Monitoramento e Observabilidade: Conhecer Seus Agentes

Escalar sem um monitoramento sólido é como dirigir vendado. Você precisa saber o que seus agentes estão fazendo, como estão se comportando e se estão saudáveis. Colete métricas sobre:

  • Uso de Recursos: CPU, memória, I/O de disco, I/O de rede para cada instância do agente.
  • Métricas da Aplicação: Quantos eventos processados, erros encontrados, latência das operações, tamanhos das filas (se aplicável).
  • Controles de Saúde: Verificações de liveness e readiness (especialmente no Kubernetes) para garantir que os agentes estejam realmente funcionando e prontos para receber tráfego.
  • Logs: O logging centralizado é imprescindível. Quando você tem milhares de agentes, não pode acessar via SSH a cada um para checar os logs.

Minha equipe cometeu o erro de não ter métricas de aplicação detalhadas para nosso agente Kubernetes inicialmente. Vimos um alto uso da CPU nos nós, mas não conseguimos identificar se era nosso agente, outro processo ou uma função específica dentro do nosso agente que estava causando o problema. Tivemos que instrumentar pesadamente o agente após o deployment, o que foi uma lição dolorosa.

Otimização de Custos: A Batalha Infinita

Finalmente, escalar na nuvem inevitavelmente leva a discussões sobre custos. Aqui estão alguns truques:

“`html

  • Dimensionamento Adequado: Não escolha simplesmente o tipo de instância padrão. Use os dados de monitoramento para selecionar o tipo de instância menor que pode executar seu agente de forma confiável com uma margem confortável. Muitas vezes, as instâncias menores são mais econômicas por unidade de cálculo/memória para cargas de trabalho burst.
  • Istanze Spot: Para agentes stateless e tolerantes a falhas, as instâncias spot podem oferecer enormes economias (até 90%!). Seus agentes precisam ser capazes de lidar com interrupções repentinas, mas para muitas cargas de trabalho dos agentes, isso é totalmente viável.
  • Serverless (Lambda/Cloud Functions): Se o trabalho do seu agente é realmente baseado em eventos e de curta duração, considere as funções serverless. Você paga apenas pelo tempo de cálculo realmente utilizado, eliminando os custos de inatividade.
  • Processori Graviton/ARM: Os fornecedores de nuvem como AWS oferecem instâncias baseadas em ARM (Graviton) que são frequentemente significativamente mais baratas e mais eficientes em termos de energia para muitas cargas de trabalho. Se o seu agente for compatível, isso pode representar uma grande vantagem.

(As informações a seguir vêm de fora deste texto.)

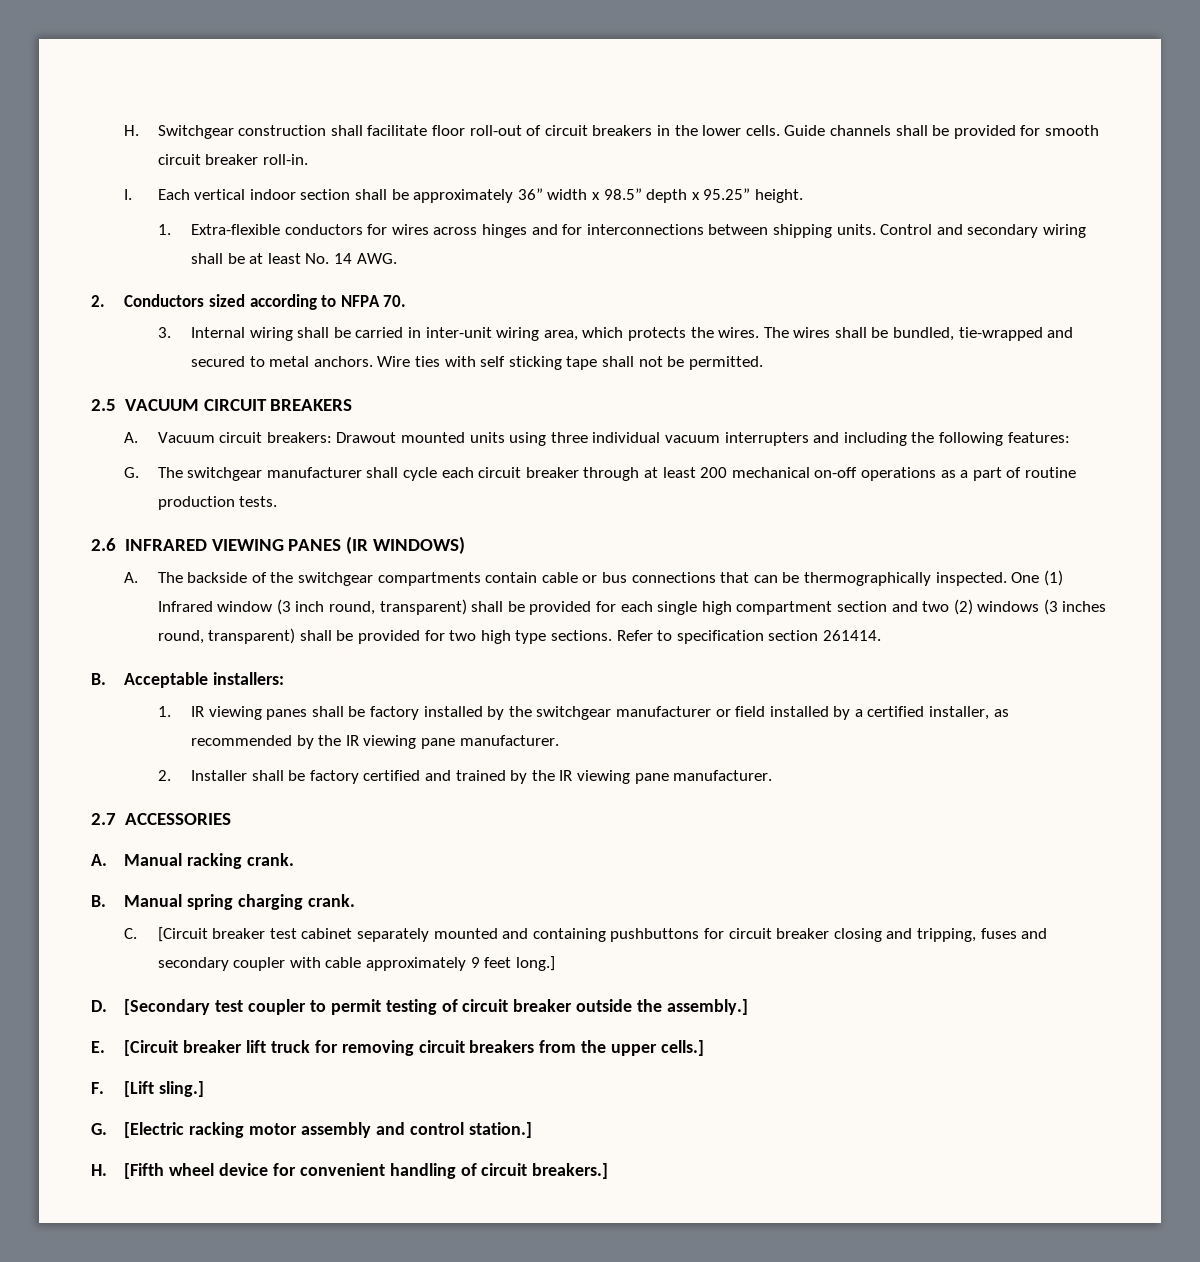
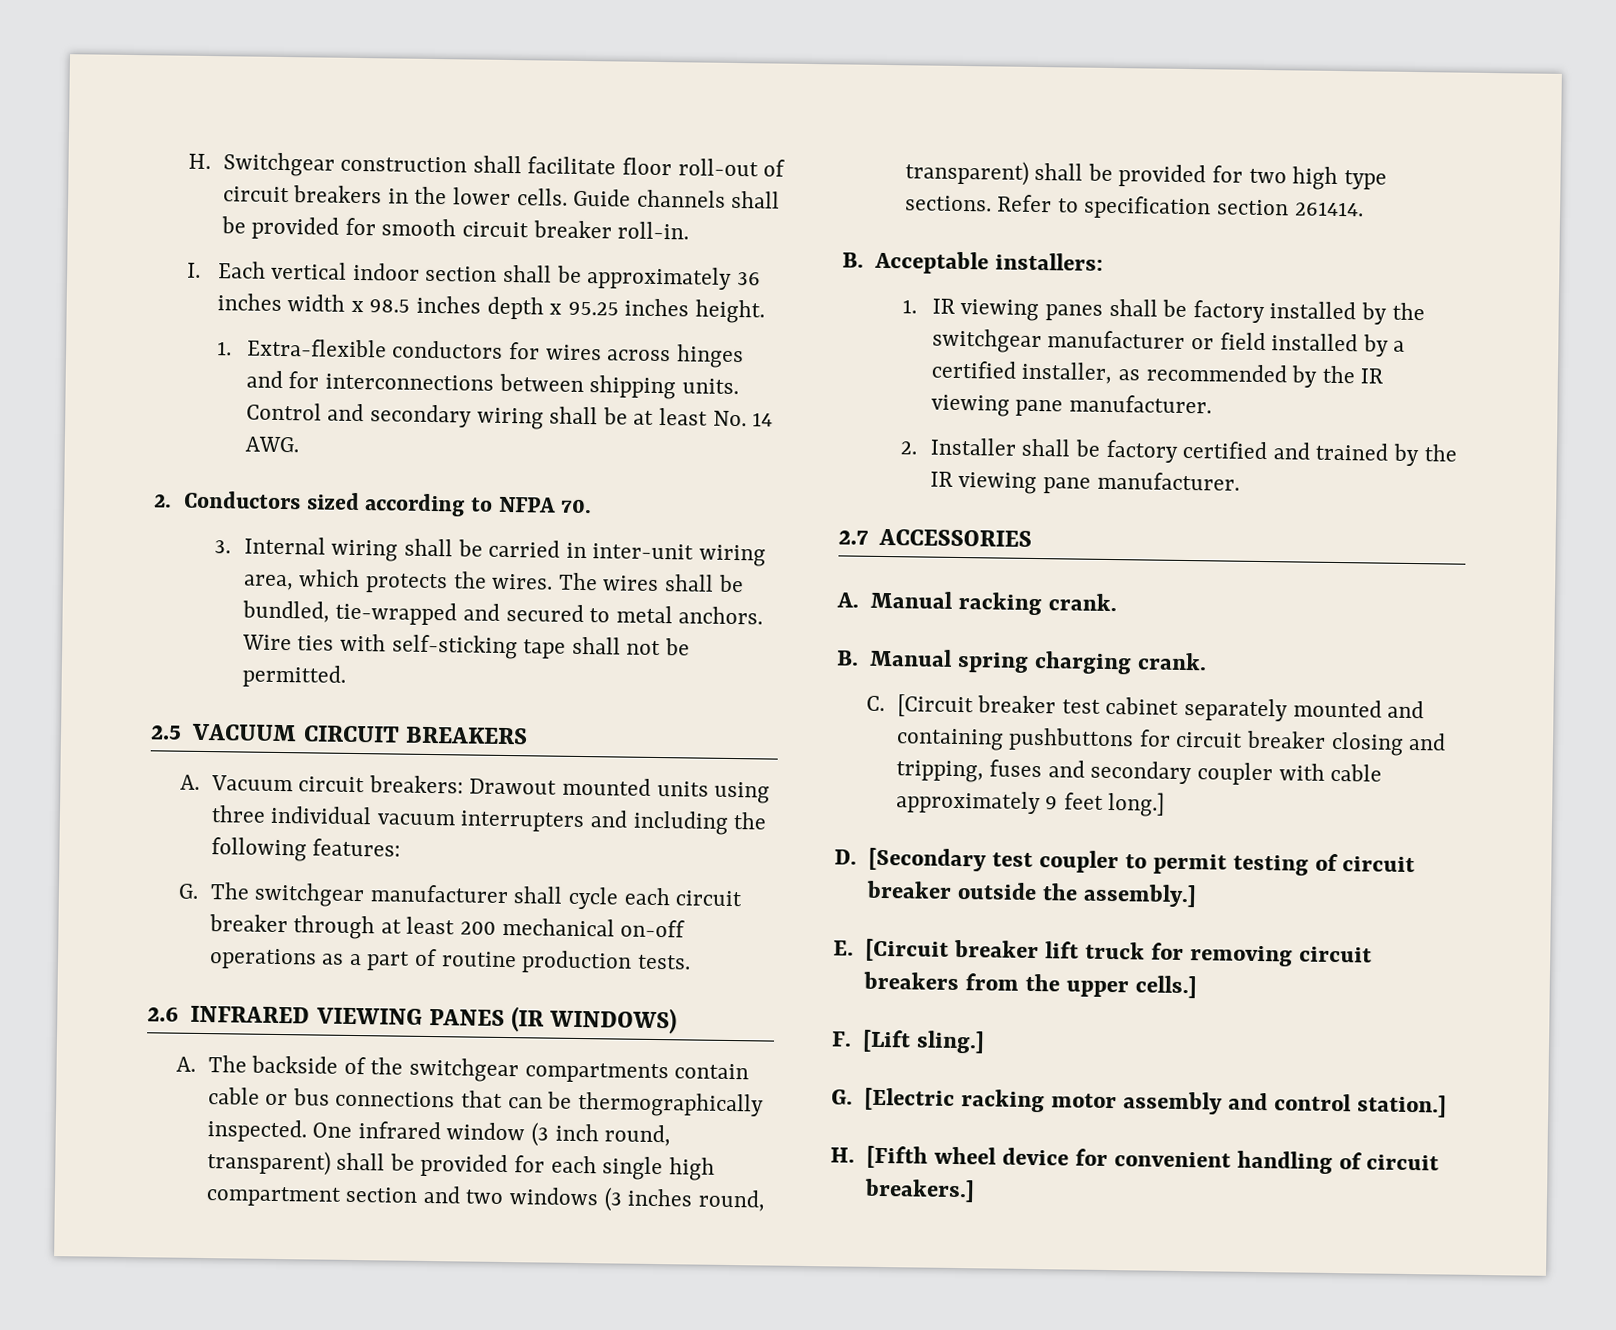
- I. Each vertical indoor section shall be approximately 36” width x 98.5” depth x 95.25” height.
+ I. Each vertical indoor section shall be approximately 36 inches width x 98.5 inches depth x 95.25 inches height.
- Wire ties with self sticking tape shall not be permitted.
+ Wire ties with self-sticking tape shall not be permitted.
- One (1) Infrared window (3 inch round, transparent) shall be provided for each single high compartment section and two (2) windows (3 inches round, transparent) shall be provided for two high type sections.
+ One infrared window (3 inch round, transparent) shall be provided for each single high compartment section and two windows (3 inches round, transparent) shall be provided for two high type sections.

Migramos parte do nosso processamento de agentes menos sensíveis à latência para instâncias Spot, reduzindo nossos custos para essas cargas de trabalho em cerca de 70%. Foi necessária uma reestruturação para garantir uma parada e reinício sem problemas, mas as economias foram absolutamente vantajosas.

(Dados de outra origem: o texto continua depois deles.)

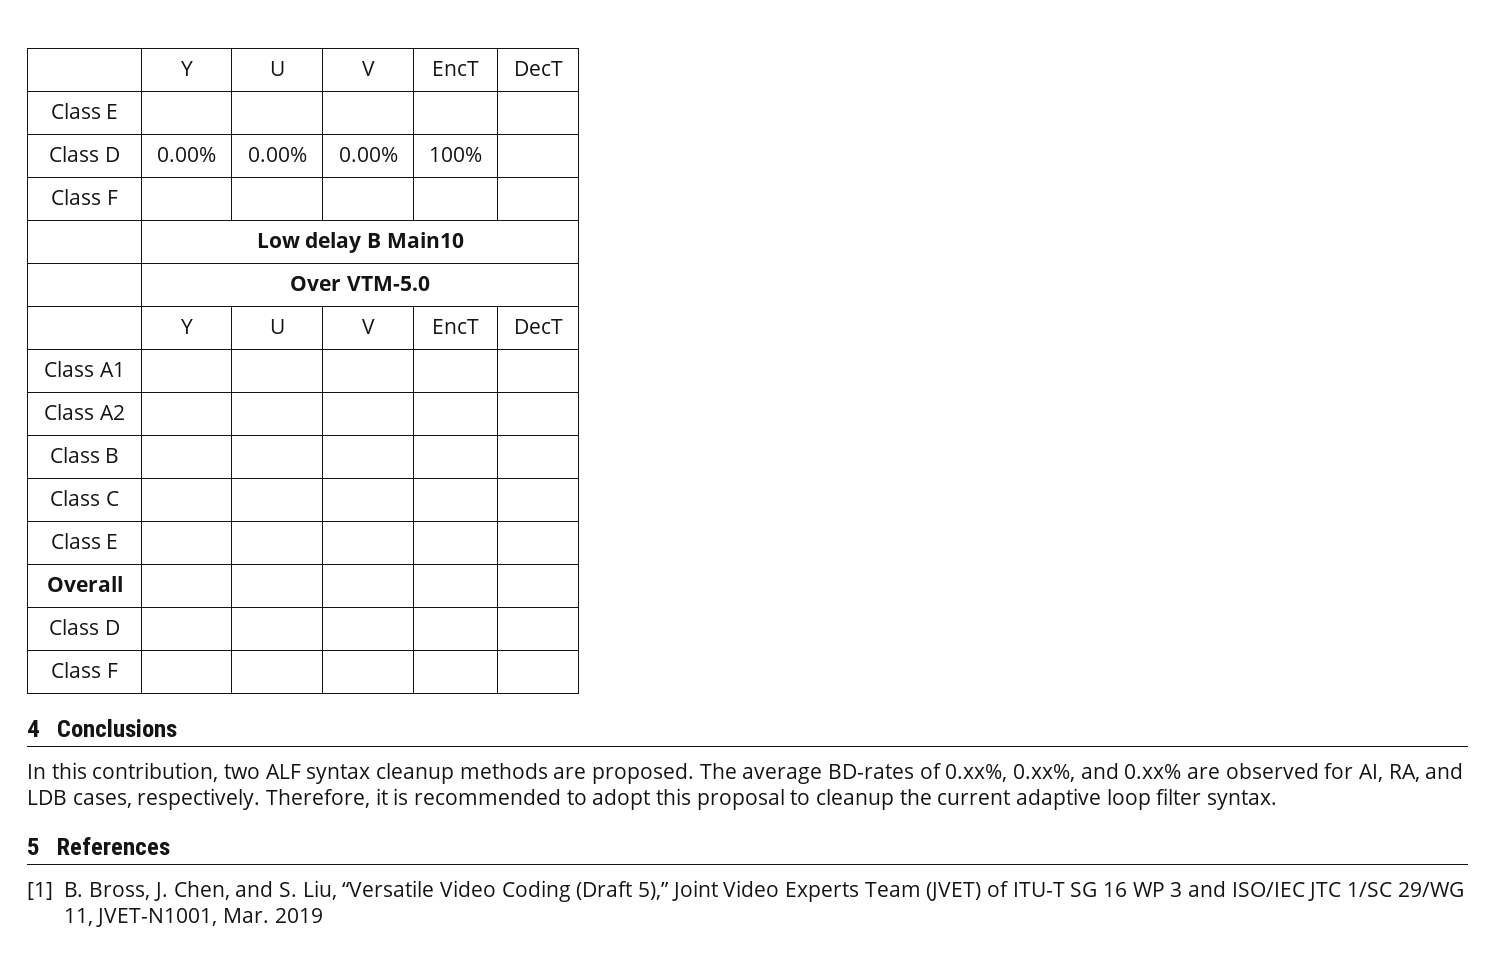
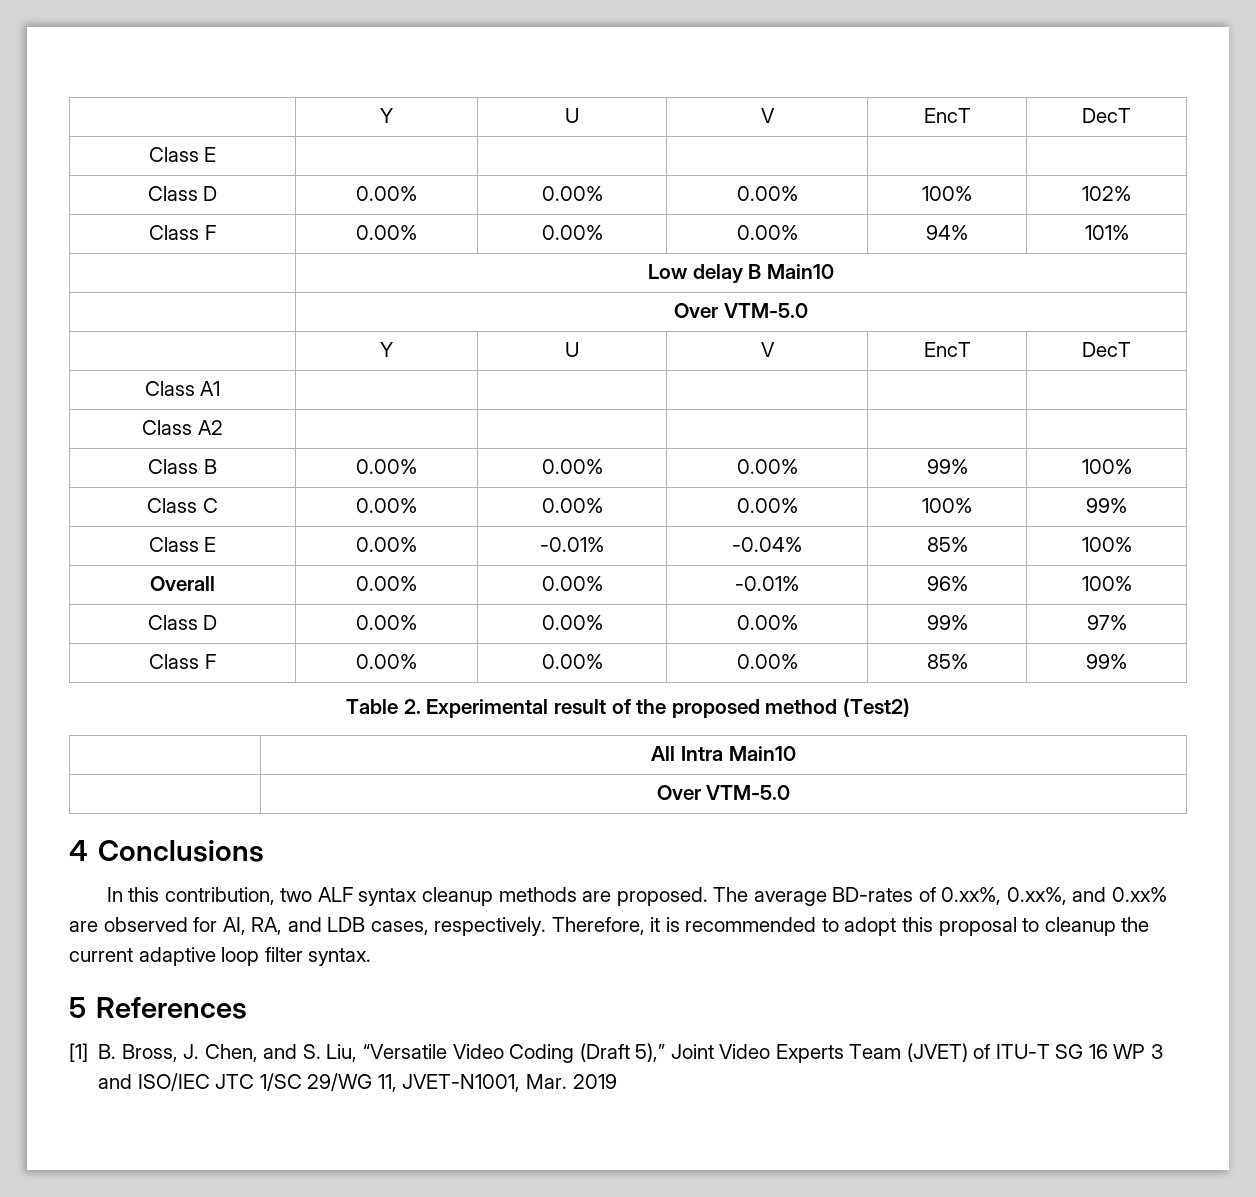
- Class D | 0.00% | 0.00% | 0.00% | 100% |
- Class F | | | | |
+ Class D | 0.00% | 0.00% | 0.00% | 100% | 102%
+ Class F | 0.00% | 0.00% | 0.00% | 94% | 101%
- Class B | | | | |
- Class C | | | | |
- Class E | | | | |
- Overall | | | | |
- Class D | | | | |
- Class F | | | | |
+ Class B | 0.00% | 0.00% | 0.00% | 99% | 100%
+ Class C | 0.00% | 0.00% | 0.00% | 100% | 99%
+ Class E | 0.00% | -0.01% | -0.04% | 85% | 100%
+ Overall | 0.00% | 0.00% | -0.01% | 96% | 100%
+ Class D | 0.00% | 0.00% | 0.00% | 99% | 97%
+ Class F | 0.00% | 0.00% | 0.00% | 85% | 99%
+ Table 2. Experimental result of the proposed method (Test2)
+ | All Intra Main10
+ | Over VTM-5.0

Pontos Fundamentais Acionáveis:

  • Perfilando Agressivamente: Compreenda a pegada de recursos do seu agente em todas as condições antes de passar para a produção.
  • Projetar para a Statelessness: Facilita infinitamente a escalabilidade e a recuperação. Externo o estado se você precisar tê-lo.
  • Abrace a Containerização e Orquestração: Docker e Kubernetes (ou ECS/Cloud Run) são seus melhores amigos para gerenciar frotas de agentes escalados.
  • Implementar Escalabilidade Proativa: Não se limite a reagir a agentes sobrecarregados; antecipe a carga e escale antes que se torne um problema (por exemplo, usando a profundidade da fila).
  • Monitorar Tudo: Uso de recursos, métricas de aplicativo, verificações de saúde e logs centralizados são imprescindíveis.
  • Otimizar para Custos: Dimensione adequadamente as instâncias, considere as instâncias spot e explore processadores serverless ou ARM para cargas de trabalho adequadas.

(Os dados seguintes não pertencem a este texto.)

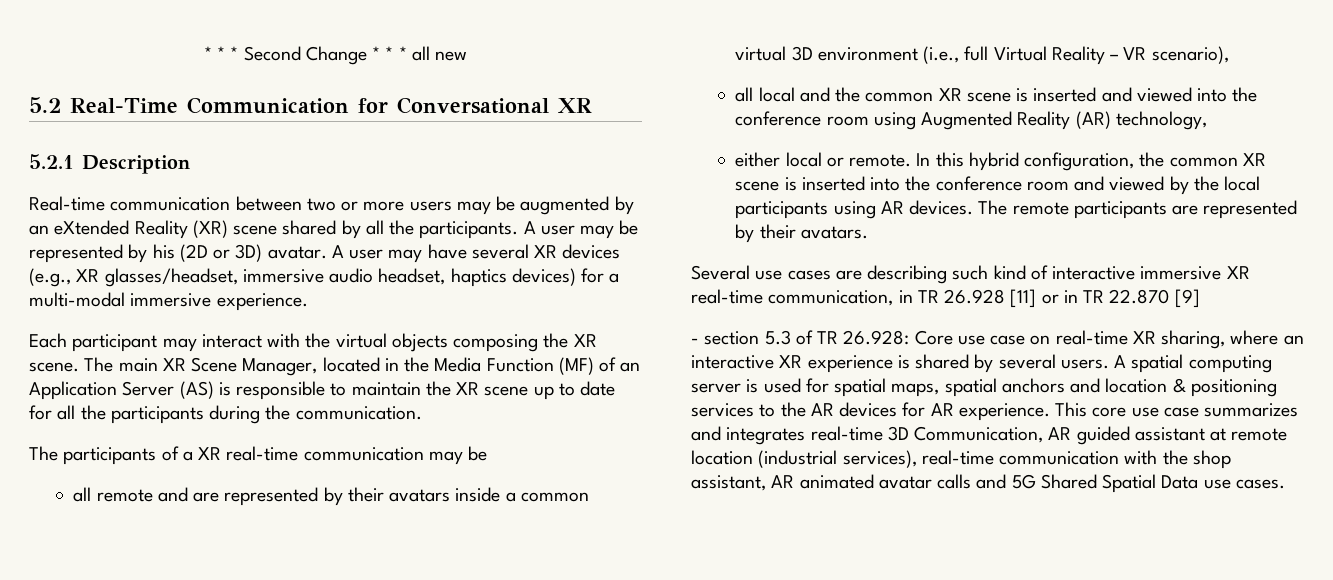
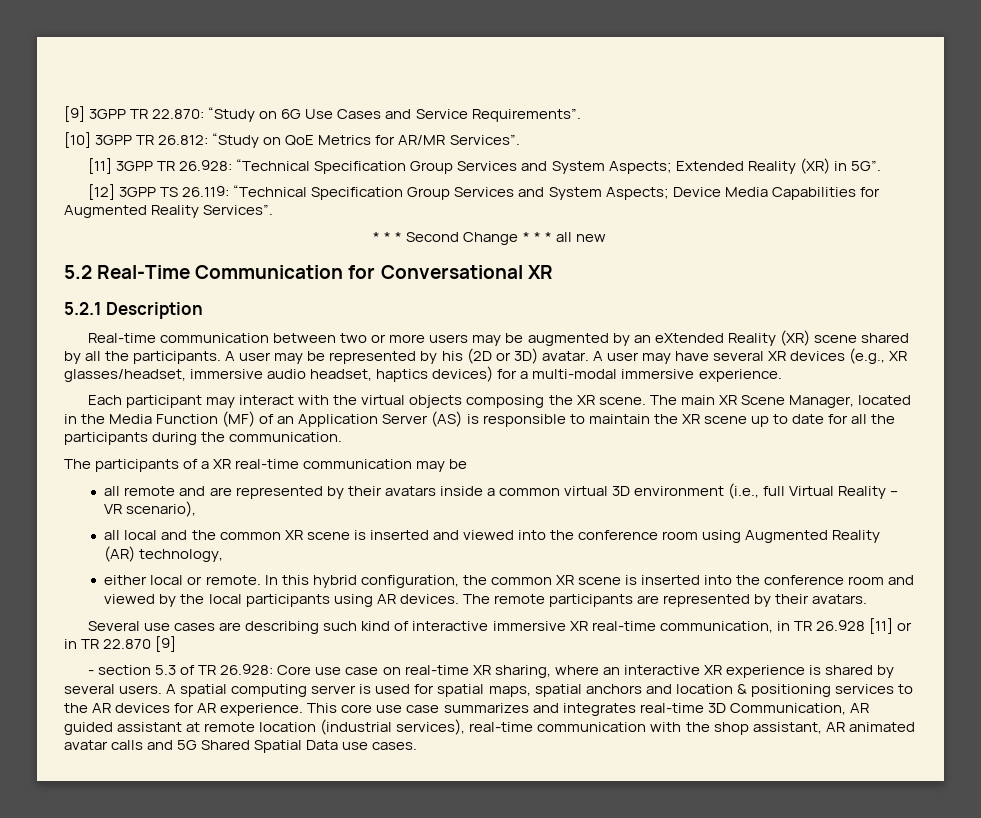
+ [9] 3GPP TR 22.870: “Study on 6G Use Cases and Service Requirements”.
+ [10] 3GPP TR 26.812: “Study on QoE Metrics for AR/MR Services”.
+ [11] 3GPP TR 26.928: “Technical Specification Group Services and System Aspects; Extended Reality (XR) in 5G”.
+ [12] 3GPP TS 26.119: “Technical Specification Group Services and System Aspects; Device Media Capabilities for Augmented Reality Services”.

Escalar as distribuições de agentes não é uma solução pontual; é um processo contínuo de monitoramento, otimização e iteração. Mas, adotando uma abordagem estratégica e utilizando o poder das ferramentas nativas da nuvem, você pode evitar aquelas sessões de reestruturação noturnas e garantir que seus agentes estejam sempre prontos para lidar com qualquer coisa que você lhes lance. Até a próxima, boa distribuição!

“`

🕒 Published:

✍️
Written by Jake Chen

AI technology writer and researcher.